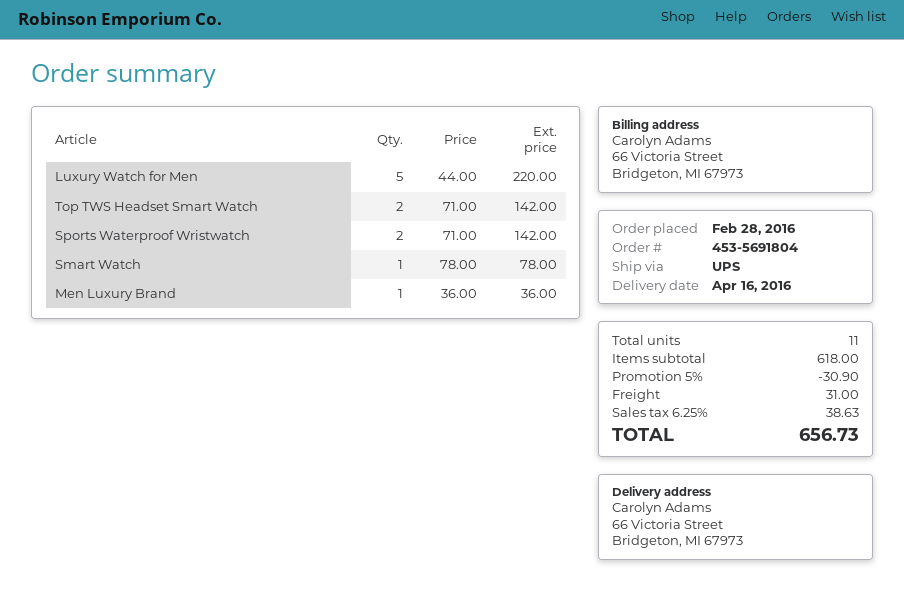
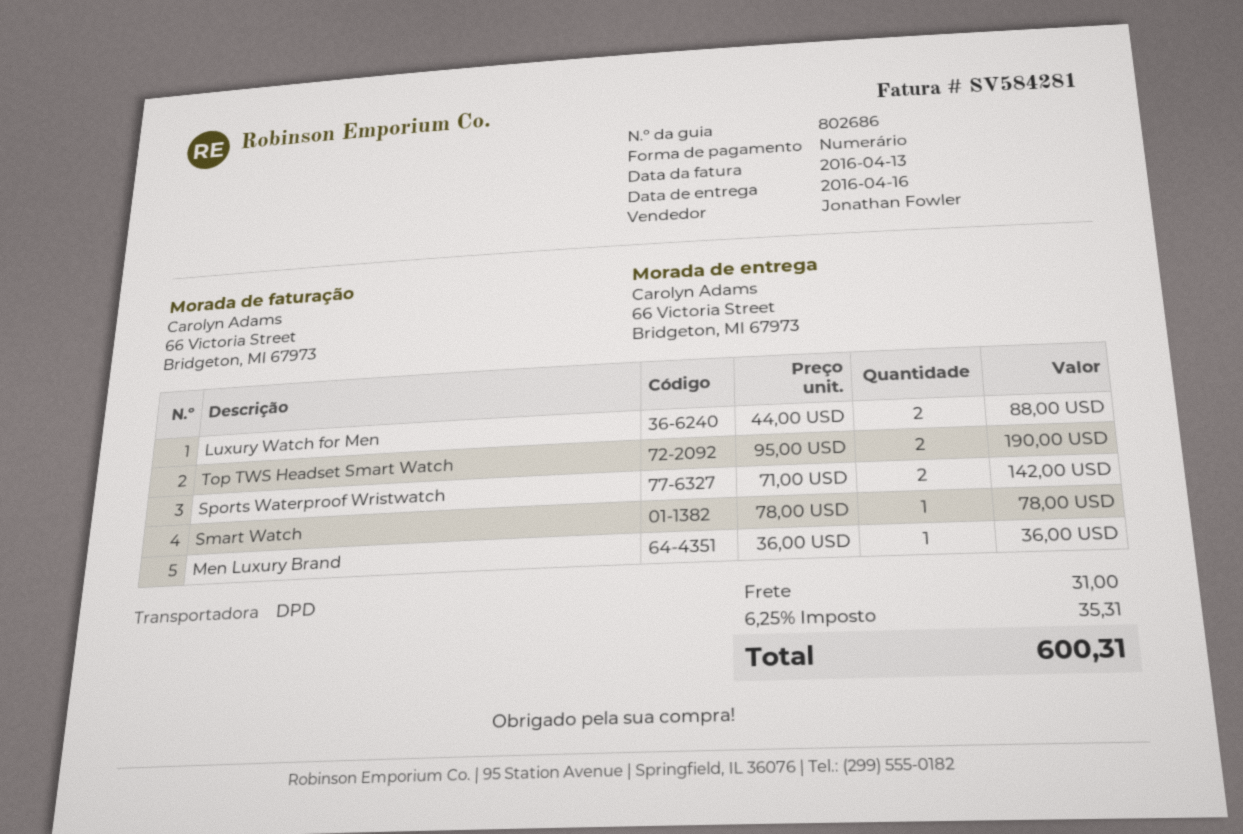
shipping method: UPS -> DPD
Luxury Watch for Men: 5 x 44.00 = 220.00 -> 2 x 44.00 = 88.00
Top TWS Headset Smart Watch: 2 x 71.00 = 142.00 -> 2 x 95.00 = 190.00
discount: 5% = 30.90 -> none
tax: 6.25% = 38.63 -> 6.25% = 35.31
total: 656.73 -> 600.31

**What you need to do**
Type the entries again verbatim. Any pictures should be skipped.

**Answer box**
shipping method: UPS -> DPD
Luxury Watch for Men: 5 x 44.00 = 220.00 -> 2 x 44.00 = 88.00
Top TWS Headset Smart Watch: 2 x 71.00 = 142.00 -> 2 x 95.00 = 190.00
discount: 5% = 30.90 -> none
tax: 6.25% = 38.63 -> 6.25% = 35.31
total: 656.73 -> 600.31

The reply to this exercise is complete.